Exactly as written, set down the lines from the top of the entries through the line bearing "- 2020年高端装备领域雄鹰企业名单", with every picture left out.

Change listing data
————————
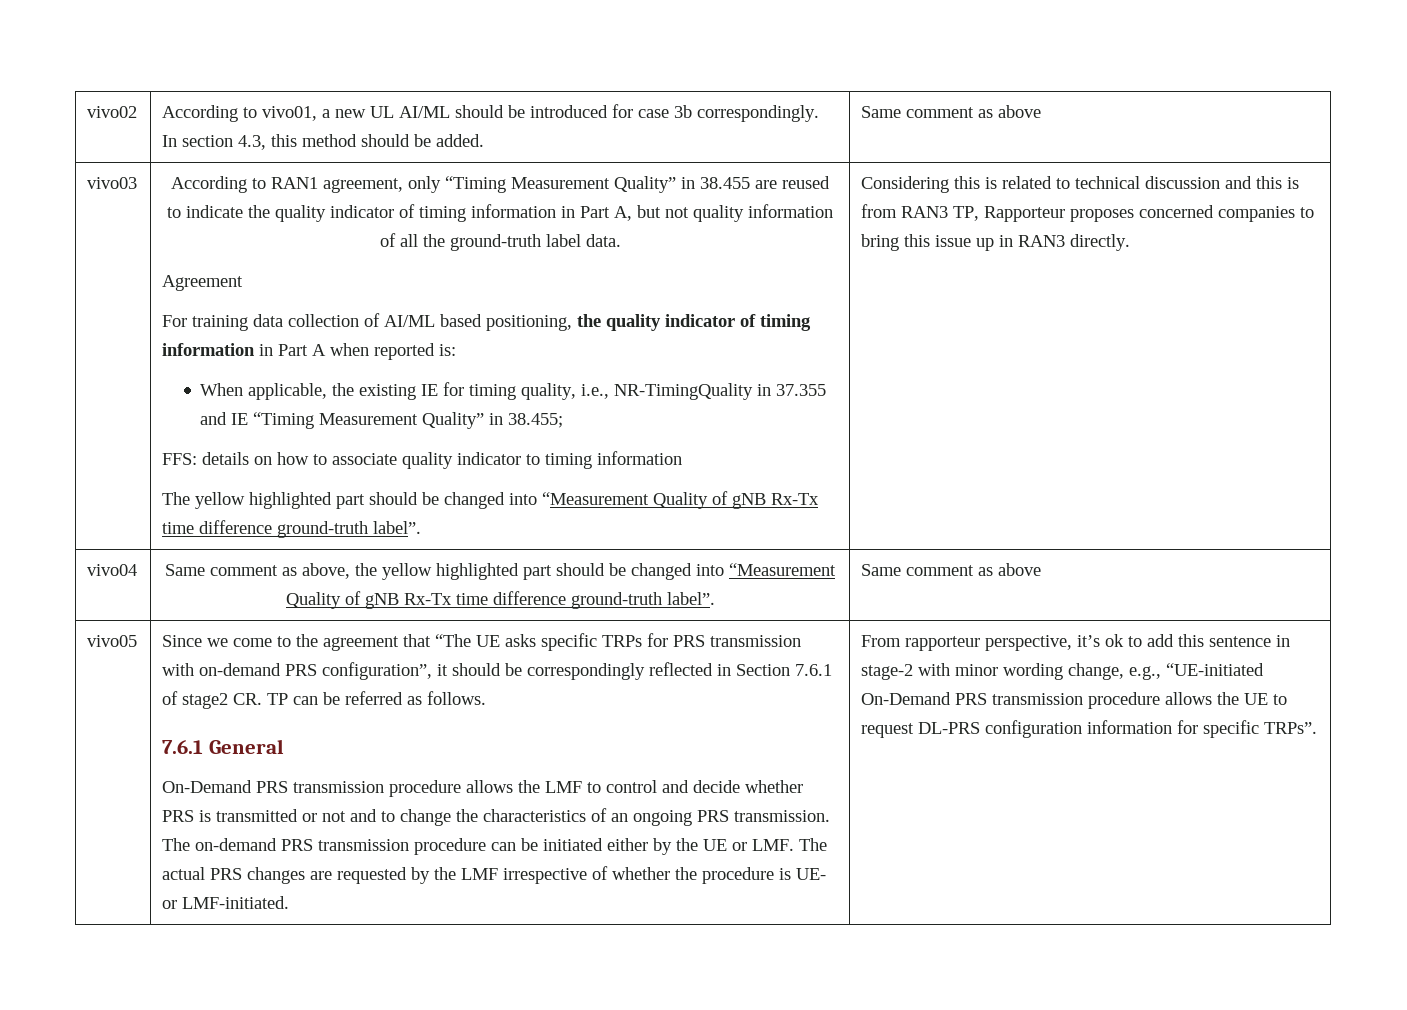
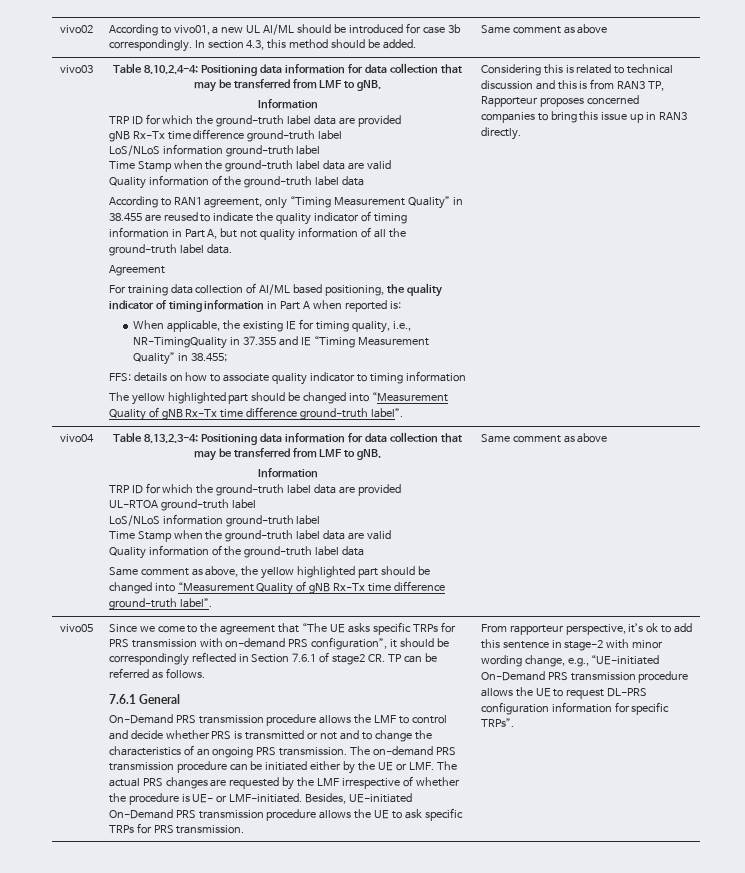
+ Table 8.10.2.4-4: Positioning data information for data collection that may be transferred from LMF to gNB.
+ Information
+ TRP ID for which the ground-truth label data are provided
+ gNB Rx-Tx time difference ground-truth label
+ LoS/NLoS information ground-truth label
+ Time Stamp when the ground-truth label data are valid
+ Quality information of the ground-truth label data
+ Table 8.13.2.3-4: Positioning data information for data collection that may be transferred from LMF to gNB.
+ Information
+ TRP ID for which the ground-truth label data are provided
+ UL-RTOA ground-truth label
+ LoS/NLoS information ground-truth label
+ Time Stamp when the ground-truth label data are valid
+ Quality information of the ground-truth label data
+ Besides, UE-initiated On-Demand PRS transmission procedure allows the UE to ask specific TRPs for PRS transmission.

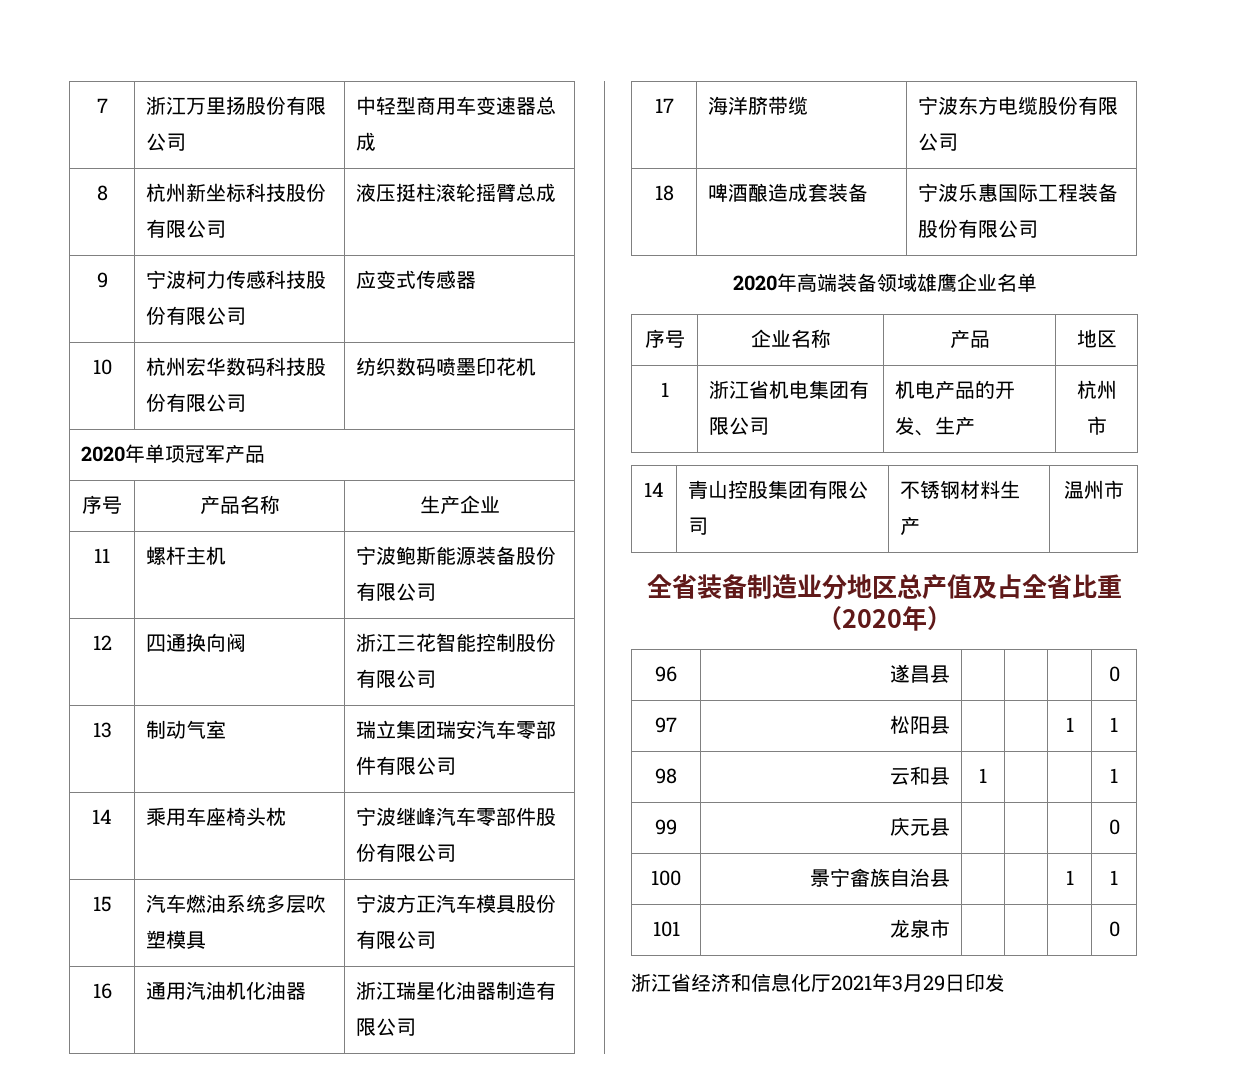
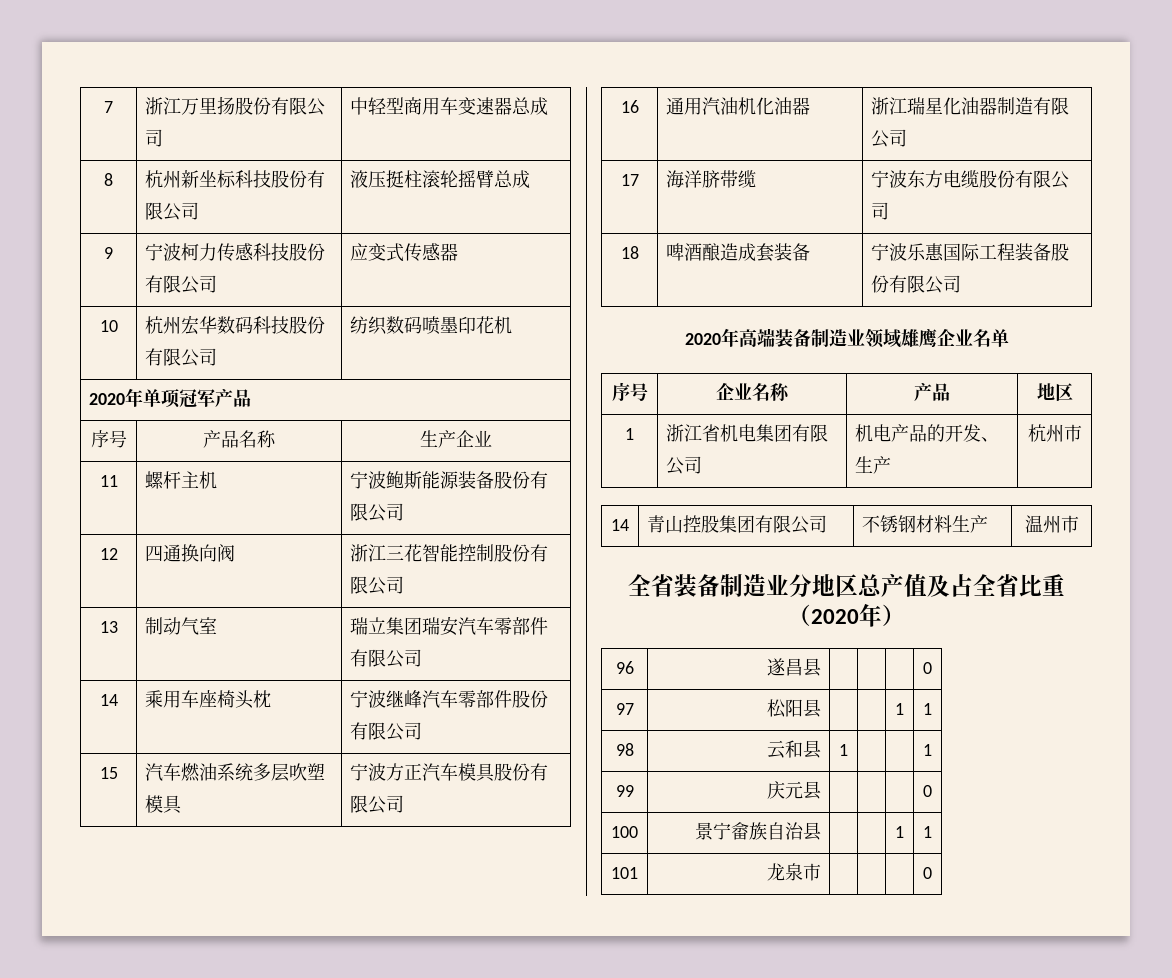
- 2020年高端装备领域雄鹰企业名单
+ 2020年高端装备制造业领域雄鹰企业名单
- 浙江省经济和信息化厅2021年3月29日印发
————————
[Written solution]:
+ Table 8.10.2.4-4: Positioning data information for data collection that may be transferred from LMF to gNB.
+ Information
+ TRP ID for which the ground-truth label data are provided
+ gNB Rx-Tx time difference ground-truth label
+ LoS/NLoS information ground-truth label
+ Time Stamp when the ground-truth label data are valid
+ Quality information of the ground-truth label data
+ Table 8.13.2.3-4: Positioning data information for data collection that may be transferred from LMF to gNB.
+ Information
+ TRP ID for which the ground-truth label data are provided
+ UL-RTOA ground-truth label
+ LoS/NLoS information ground-truth label
+ Time Stamp when the ground-truth label data are valid
+ Quality information of the ground-truth label data
+ Besides, UE-initiated On-Demand PRS transmission procedure allows the UE to ask specific TRPs for PRS transmission.

- 2020年高端装备领域雄鹰企业名单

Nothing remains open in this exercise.